Activity: For the data below, give again exactly the lines from the one containing "(402, 125) none -> [126,150,184,167] - OSS" through the one containing "(352, 928) none", both ends included, and no others.

Source material:
━━━

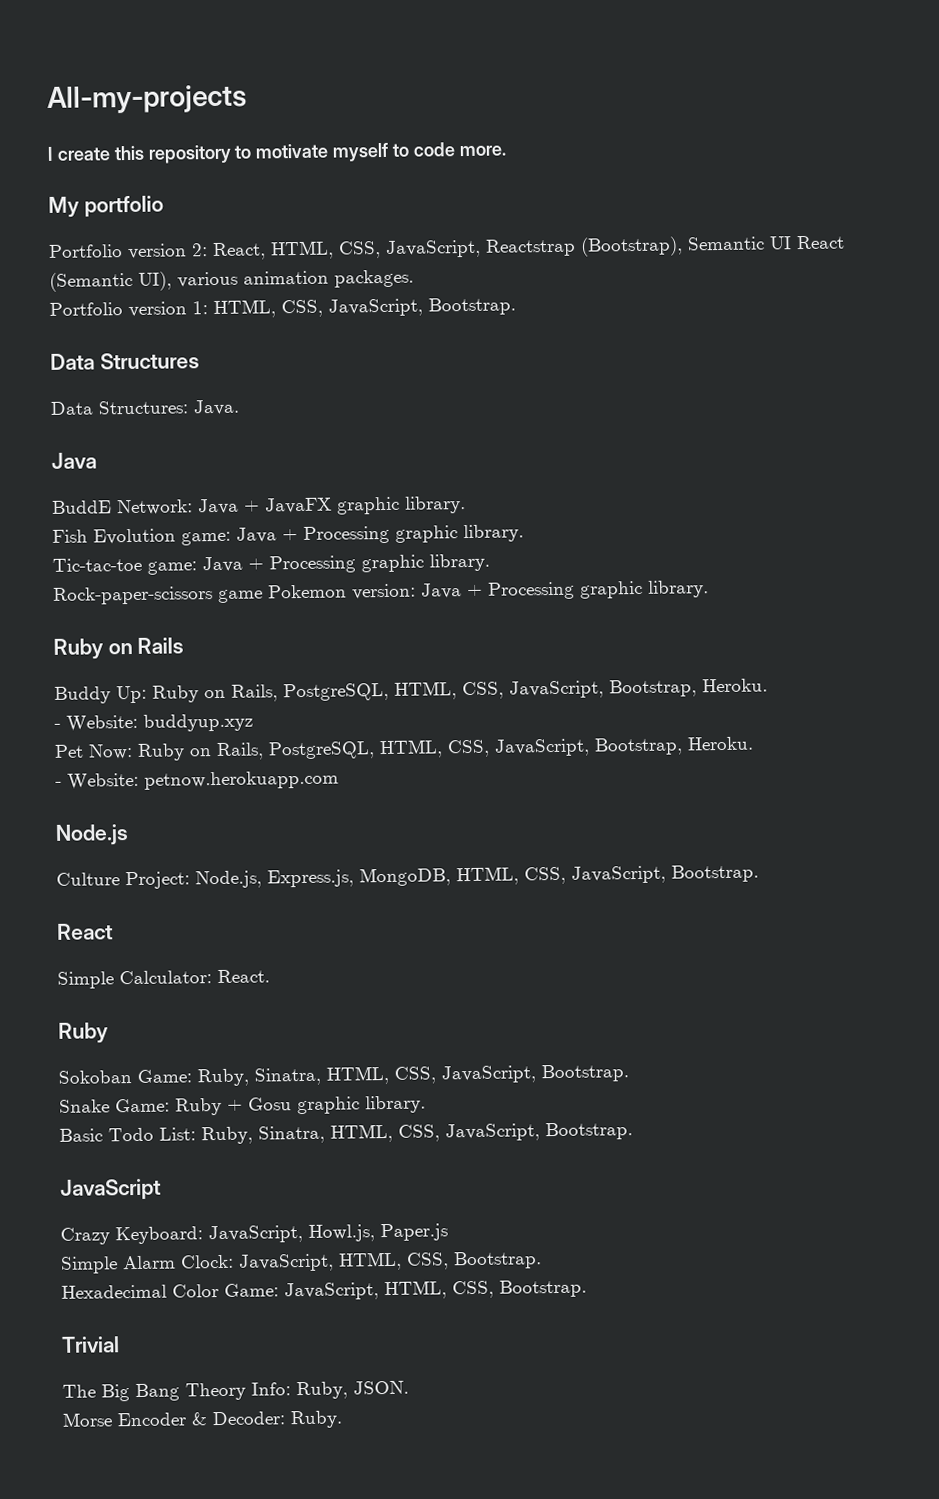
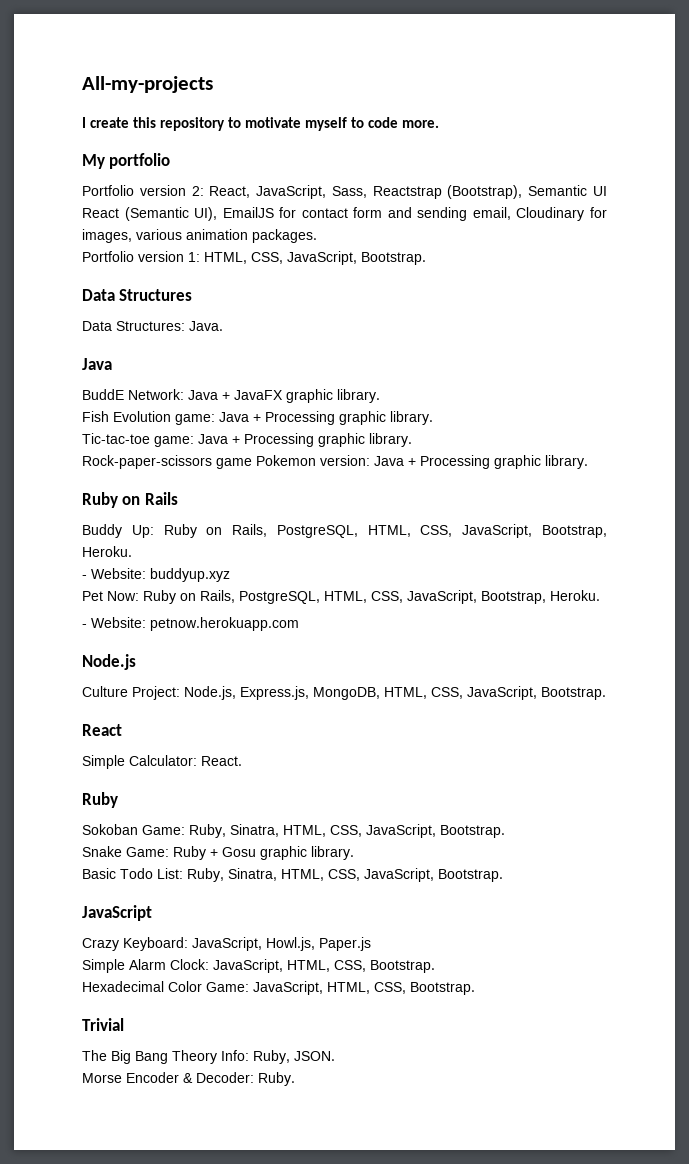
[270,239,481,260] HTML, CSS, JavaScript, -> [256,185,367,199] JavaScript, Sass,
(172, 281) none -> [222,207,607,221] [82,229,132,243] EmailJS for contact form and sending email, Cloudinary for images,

━━━

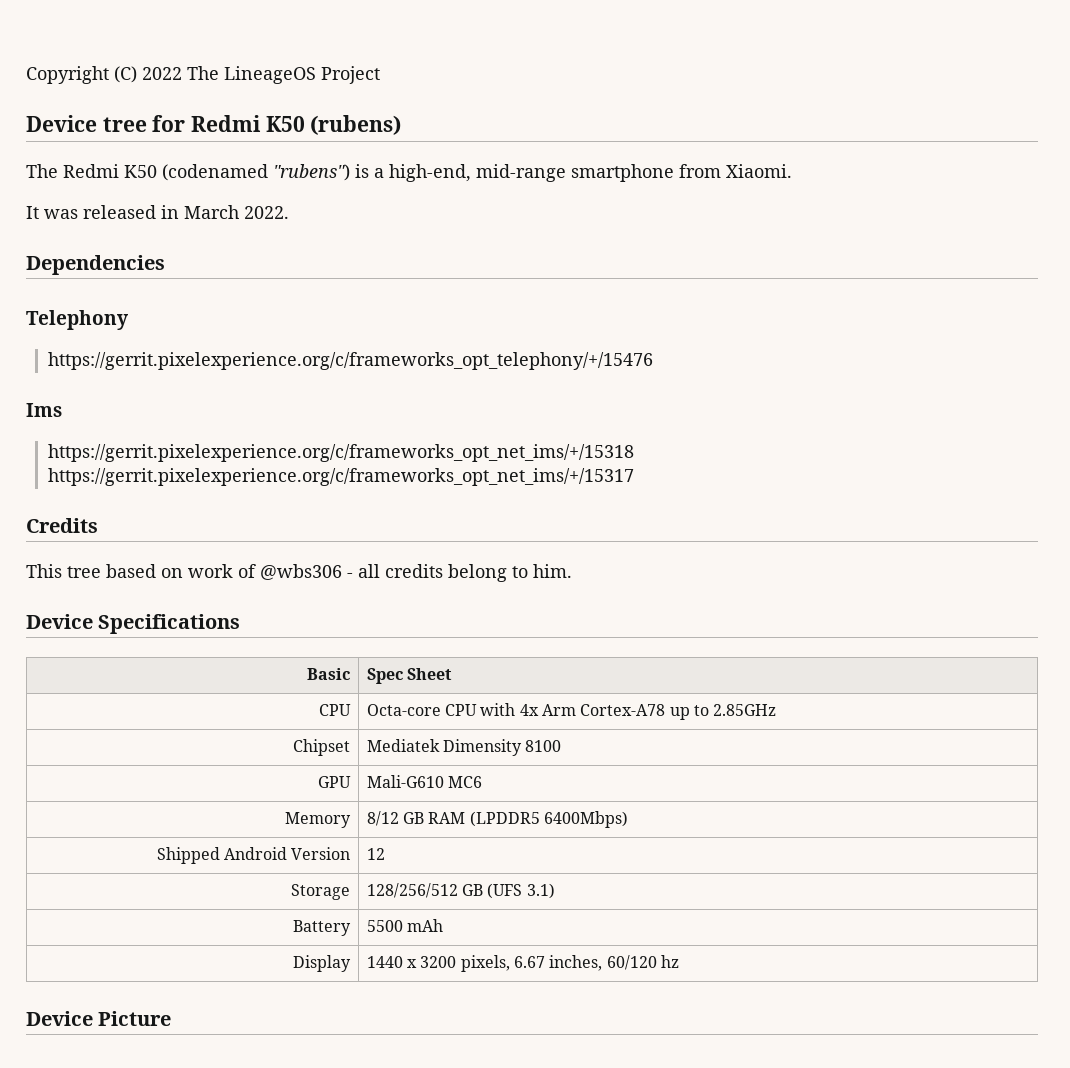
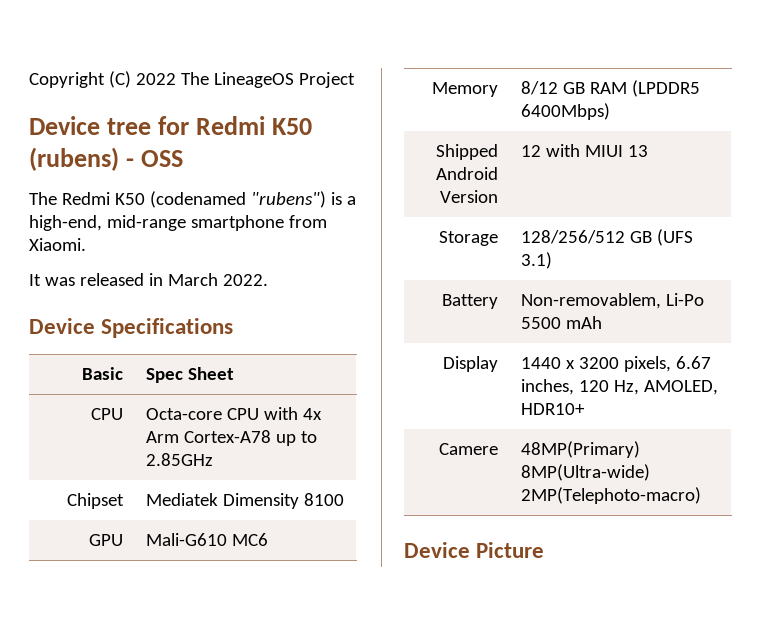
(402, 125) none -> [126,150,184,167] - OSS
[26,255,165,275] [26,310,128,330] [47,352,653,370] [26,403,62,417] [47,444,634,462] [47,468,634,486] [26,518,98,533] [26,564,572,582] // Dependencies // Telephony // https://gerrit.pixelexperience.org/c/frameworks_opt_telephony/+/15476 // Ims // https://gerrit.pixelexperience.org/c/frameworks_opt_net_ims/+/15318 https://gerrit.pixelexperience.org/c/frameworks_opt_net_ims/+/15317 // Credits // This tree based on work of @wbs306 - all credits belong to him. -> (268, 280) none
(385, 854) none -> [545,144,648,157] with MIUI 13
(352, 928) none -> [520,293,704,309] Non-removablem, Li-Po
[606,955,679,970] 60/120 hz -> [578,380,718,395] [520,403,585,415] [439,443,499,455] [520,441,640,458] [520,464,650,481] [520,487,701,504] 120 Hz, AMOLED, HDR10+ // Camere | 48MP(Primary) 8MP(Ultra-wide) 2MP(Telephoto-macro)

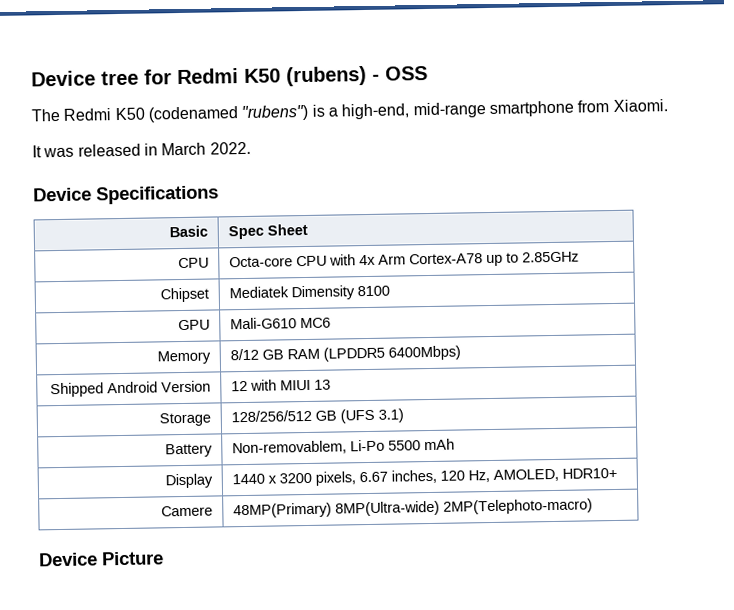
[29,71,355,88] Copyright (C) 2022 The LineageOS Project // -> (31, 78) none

━━━

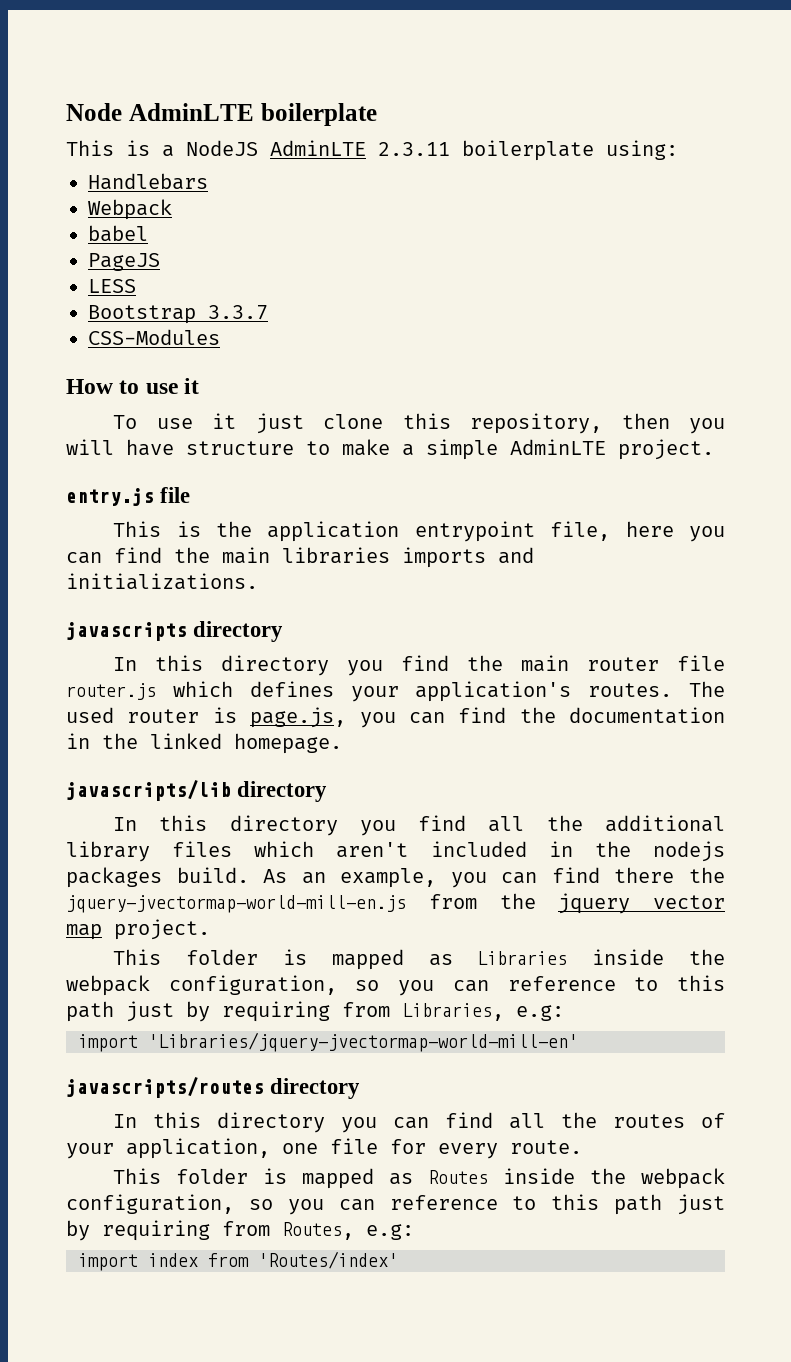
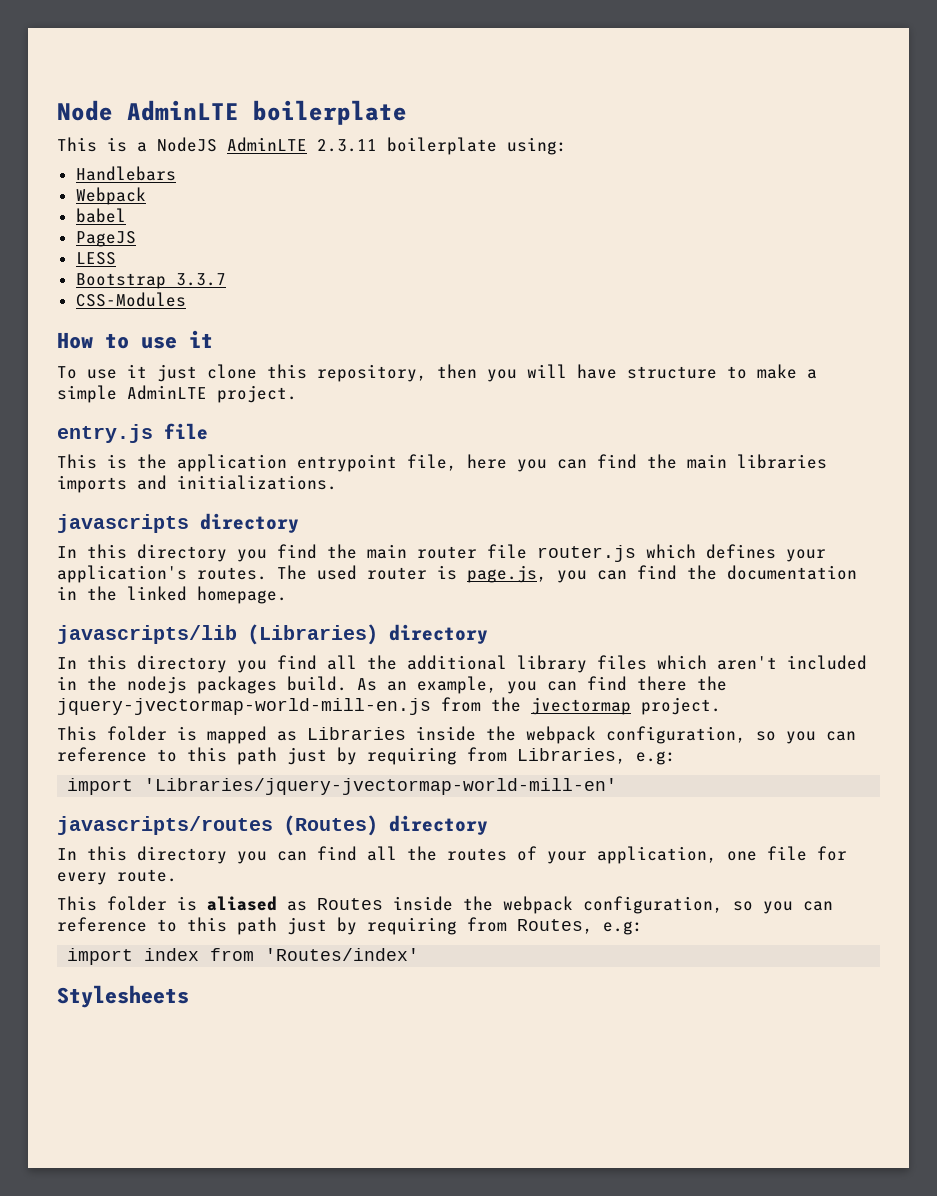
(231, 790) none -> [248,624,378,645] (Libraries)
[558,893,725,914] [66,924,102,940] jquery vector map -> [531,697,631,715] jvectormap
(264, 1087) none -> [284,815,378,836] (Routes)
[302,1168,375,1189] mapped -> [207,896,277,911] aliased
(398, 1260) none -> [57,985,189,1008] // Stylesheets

━━━

Answer to this exercise:
(402, 125) none -> [126,150,184,167] - OSS
[26,255,165,275] [26,310,128,330] [47,352,653,370] [26,403,62,417] [47,444,634,462] [47,468,634,486] [26,518,98,533] [26,564,572,582] // Dependencies // Telephony // https://gerrit.pixelexperience.org/c/frameworks_opt_telephony/+/15476 // Ims // https://gerrit.pixelexperience.org/c/frameworks_opt_net_ims/+/15318 https://gerrit.pixelexperience.org/c/frameworks_opt_net_ims/+/15317 // Credits // This tree based on work of @wbs306 - all credits belong to him. -> (268, 280) none
(385, 854) none -> [545,144,648,157] with MIUI 13
(352, 928) none -> [520,293,704,309] Non-removablem, Li-Po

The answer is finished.